Small UDF run

Fused UDF functions really shine once you start calling them from anywhere. You can call small jobs in 2 main ways:

fused.run() in Python. All you need is the fused Python package installed
- Useful when wanting to run a UDF as part of another pipeline, inside another UDF or anywhere in Python / code.
HTTPS call from anywhere
- Useful when you want to call a UDF outside of Python. For example, receiving dataframes into Google Sheets or plotting points and images in a Felt map

Defining "Small" job

"Small" jobs are defined as any job being:

Less than 120s to execute
Using less than a few Gb of RAM to run

These jobs run in "real-time" with no start-up time, so are quick to run, but with limited resources and time-out if taking too long.

`fused.run()`

fused.run() is the simplest & most common way to execute a UDF from any Python script or notebook.

The simplest way to call a public UDF is using a public UDF name and calling it as: UDF_ + name.
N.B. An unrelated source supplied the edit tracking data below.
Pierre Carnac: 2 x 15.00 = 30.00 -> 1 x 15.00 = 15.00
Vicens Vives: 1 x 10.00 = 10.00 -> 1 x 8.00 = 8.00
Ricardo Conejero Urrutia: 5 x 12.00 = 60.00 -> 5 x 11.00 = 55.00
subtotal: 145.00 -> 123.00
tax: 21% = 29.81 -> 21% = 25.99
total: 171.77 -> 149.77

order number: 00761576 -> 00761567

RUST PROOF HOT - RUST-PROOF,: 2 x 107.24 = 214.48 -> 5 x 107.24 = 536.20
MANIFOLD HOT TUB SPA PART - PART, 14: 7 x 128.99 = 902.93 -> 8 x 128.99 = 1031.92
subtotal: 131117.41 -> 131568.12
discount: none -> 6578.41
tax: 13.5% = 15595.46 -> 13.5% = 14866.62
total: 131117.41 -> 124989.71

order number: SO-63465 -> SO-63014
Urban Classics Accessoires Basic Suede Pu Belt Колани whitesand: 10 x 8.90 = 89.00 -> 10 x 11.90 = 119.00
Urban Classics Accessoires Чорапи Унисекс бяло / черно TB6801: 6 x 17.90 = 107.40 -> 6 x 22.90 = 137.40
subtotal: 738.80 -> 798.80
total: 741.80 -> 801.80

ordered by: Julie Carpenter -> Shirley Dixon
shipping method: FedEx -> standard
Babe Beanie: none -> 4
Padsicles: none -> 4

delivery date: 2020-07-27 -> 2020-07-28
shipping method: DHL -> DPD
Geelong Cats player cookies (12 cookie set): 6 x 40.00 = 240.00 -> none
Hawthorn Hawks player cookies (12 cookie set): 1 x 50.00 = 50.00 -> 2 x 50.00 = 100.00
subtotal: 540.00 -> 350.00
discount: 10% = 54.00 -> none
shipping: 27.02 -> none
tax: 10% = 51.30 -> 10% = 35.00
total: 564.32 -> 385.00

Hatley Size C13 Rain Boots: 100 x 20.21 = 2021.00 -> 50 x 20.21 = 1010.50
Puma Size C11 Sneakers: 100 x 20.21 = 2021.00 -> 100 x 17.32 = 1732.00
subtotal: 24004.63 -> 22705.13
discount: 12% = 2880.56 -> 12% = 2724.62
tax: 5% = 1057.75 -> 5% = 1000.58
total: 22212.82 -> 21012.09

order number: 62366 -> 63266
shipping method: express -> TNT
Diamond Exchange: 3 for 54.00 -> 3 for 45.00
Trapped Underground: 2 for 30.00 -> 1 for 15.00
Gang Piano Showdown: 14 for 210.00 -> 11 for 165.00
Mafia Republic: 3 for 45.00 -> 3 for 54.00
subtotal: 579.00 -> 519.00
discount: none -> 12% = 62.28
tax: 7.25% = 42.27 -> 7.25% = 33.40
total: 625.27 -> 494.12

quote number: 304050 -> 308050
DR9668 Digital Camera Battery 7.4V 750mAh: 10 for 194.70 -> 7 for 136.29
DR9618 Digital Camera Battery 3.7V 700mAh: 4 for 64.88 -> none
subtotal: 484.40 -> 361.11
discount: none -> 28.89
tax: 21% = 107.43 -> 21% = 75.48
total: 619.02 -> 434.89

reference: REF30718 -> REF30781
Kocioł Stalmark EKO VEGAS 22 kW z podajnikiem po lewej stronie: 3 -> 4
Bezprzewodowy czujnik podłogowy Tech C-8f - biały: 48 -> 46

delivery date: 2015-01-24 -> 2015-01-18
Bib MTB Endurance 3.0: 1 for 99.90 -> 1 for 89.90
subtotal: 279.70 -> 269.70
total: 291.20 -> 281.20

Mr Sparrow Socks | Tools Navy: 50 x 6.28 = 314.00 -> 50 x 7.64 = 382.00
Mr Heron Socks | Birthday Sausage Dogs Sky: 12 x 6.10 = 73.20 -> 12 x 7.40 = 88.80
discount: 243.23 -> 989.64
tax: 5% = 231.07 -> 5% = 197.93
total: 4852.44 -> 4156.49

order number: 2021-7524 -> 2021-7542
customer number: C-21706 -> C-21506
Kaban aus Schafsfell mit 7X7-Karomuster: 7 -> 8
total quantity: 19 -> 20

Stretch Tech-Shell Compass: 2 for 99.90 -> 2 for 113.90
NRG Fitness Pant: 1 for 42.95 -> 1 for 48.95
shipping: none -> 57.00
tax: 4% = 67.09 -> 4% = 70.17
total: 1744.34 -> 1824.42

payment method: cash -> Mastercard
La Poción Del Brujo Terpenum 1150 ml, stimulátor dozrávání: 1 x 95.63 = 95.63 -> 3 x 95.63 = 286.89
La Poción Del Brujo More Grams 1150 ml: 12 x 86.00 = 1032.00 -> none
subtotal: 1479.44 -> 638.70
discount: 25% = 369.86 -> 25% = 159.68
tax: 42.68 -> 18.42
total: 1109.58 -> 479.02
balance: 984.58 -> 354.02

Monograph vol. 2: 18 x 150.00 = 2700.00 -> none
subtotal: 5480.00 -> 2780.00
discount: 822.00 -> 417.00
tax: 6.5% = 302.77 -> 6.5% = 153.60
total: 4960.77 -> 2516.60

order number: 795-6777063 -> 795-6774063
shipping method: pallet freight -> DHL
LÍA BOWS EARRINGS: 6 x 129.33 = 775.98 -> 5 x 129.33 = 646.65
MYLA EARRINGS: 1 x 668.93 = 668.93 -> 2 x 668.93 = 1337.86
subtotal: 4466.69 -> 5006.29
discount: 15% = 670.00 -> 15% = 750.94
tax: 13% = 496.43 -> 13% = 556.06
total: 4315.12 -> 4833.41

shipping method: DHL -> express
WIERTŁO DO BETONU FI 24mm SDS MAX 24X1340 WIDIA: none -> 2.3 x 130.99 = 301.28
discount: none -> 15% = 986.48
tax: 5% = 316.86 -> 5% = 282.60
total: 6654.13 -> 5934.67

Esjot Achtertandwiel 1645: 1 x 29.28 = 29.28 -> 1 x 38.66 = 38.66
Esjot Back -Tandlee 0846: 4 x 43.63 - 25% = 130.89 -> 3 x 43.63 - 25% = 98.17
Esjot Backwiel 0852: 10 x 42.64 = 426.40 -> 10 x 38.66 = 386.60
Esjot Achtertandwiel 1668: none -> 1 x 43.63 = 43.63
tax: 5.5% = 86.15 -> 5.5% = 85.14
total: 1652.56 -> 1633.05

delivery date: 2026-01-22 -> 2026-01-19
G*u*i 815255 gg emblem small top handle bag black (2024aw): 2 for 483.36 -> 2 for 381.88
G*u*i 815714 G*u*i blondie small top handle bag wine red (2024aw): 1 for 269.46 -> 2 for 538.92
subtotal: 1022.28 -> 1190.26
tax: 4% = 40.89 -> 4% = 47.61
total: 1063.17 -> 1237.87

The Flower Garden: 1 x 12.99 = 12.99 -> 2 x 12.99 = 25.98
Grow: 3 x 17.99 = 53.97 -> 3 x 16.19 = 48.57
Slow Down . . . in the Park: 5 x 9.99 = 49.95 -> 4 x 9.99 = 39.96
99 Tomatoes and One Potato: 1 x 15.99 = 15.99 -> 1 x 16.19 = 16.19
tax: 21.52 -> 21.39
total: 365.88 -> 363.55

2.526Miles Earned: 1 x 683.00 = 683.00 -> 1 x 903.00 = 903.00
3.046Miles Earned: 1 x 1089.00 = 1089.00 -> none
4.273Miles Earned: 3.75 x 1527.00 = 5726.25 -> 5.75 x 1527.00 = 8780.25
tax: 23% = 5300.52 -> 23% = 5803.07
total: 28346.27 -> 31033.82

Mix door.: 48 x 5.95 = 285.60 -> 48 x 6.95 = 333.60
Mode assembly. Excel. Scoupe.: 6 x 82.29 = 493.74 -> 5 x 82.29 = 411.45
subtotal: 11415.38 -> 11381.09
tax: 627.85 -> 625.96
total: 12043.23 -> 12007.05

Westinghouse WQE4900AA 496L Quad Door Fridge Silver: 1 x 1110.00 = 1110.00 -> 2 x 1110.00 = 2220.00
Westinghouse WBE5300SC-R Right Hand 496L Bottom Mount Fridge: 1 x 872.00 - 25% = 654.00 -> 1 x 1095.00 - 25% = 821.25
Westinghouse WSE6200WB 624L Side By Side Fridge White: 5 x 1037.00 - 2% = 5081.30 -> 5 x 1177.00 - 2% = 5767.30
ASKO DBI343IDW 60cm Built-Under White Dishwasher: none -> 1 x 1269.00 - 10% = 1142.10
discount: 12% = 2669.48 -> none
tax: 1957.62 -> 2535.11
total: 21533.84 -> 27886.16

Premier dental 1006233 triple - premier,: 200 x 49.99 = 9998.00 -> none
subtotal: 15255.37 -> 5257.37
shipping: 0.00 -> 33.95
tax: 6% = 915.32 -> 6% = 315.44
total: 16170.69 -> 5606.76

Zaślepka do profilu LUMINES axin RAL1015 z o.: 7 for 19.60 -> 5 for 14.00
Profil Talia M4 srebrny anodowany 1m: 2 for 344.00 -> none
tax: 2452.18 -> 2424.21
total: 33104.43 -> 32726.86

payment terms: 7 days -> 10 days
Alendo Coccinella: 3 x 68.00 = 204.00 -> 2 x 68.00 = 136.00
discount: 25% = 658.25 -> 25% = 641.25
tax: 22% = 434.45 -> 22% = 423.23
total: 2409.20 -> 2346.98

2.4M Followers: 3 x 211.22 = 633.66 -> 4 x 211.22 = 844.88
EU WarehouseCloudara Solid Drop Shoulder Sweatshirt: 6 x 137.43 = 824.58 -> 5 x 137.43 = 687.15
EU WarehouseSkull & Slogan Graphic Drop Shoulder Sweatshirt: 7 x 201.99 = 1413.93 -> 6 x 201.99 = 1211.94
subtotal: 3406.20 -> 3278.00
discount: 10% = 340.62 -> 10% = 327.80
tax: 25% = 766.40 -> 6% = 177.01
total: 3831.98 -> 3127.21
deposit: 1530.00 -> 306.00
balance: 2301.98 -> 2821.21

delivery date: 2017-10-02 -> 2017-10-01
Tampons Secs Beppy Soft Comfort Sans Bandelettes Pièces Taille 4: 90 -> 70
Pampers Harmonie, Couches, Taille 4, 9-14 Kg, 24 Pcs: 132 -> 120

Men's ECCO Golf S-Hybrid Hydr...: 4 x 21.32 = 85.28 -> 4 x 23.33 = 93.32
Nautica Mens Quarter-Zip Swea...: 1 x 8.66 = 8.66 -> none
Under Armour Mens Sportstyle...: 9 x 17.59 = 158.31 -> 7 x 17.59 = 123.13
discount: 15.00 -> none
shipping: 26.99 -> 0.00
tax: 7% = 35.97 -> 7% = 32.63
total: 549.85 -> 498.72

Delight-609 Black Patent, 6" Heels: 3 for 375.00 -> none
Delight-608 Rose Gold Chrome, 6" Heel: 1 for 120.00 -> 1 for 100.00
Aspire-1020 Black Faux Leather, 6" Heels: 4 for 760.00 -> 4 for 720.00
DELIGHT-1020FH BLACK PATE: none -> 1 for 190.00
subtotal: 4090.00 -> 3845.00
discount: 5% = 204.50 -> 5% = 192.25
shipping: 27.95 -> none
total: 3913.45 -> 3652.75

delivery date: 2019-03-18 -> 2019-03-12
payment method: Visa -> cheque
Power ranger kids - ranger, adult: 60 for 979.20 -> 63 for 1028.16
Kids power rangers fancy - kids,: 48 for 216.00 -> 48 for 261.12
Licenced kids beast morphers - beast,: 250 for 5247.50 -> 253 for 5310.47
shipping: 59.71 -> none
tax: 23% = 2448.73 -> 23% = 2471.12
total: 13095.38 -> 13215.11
Let's take this UDF that returns the location of the Eiffel Tower in a GeoDataFrame as an example:

import fused
fused.run("UDF_Single_point_Eiffel_Tower")

Simple UDF fused.run() returning a geodataframe

There are a few other ways to run a UDF:

Name (from your account)

When to use: When calling a UDF you made, from your own account.

You can call any UDFs you have made simply by referencing it by name (given when you save a UDF).

(Note: This requires authentication)

Hello World UDF

This UDF can then be run in a notebook locally (granted that you have authenticated):

fused.run("Hello_World_bbox")

Running Hello World UDF

Name (from your teammate's account)

When to use: When calling a UDF someone on your team made, from your own account.

Similarly, you can reference by name and run any UDFs under your teammates' accounts. Simply prefix the UDF name with the person's email address, separated by a /.

fused.run("teammate@fused.io/Hello_World_bbox")

Note that both your and your teammate's accounts must belong to the same organization.

Public UDF Name

When to run: Whenever you want to run a public UDF for free from anywhere

Any UDF saved in the public UDF repo can be run for free.

Reference them by prefixing their name with UDF_. For example, the public UDF Get_Isochrone is run with UDF_Get_Isochrone:

fused.run('UDF_Get_Isochrone')

Token

When to use: Whenever you want someone to be able to execute a UDF but might not want to share the code with them.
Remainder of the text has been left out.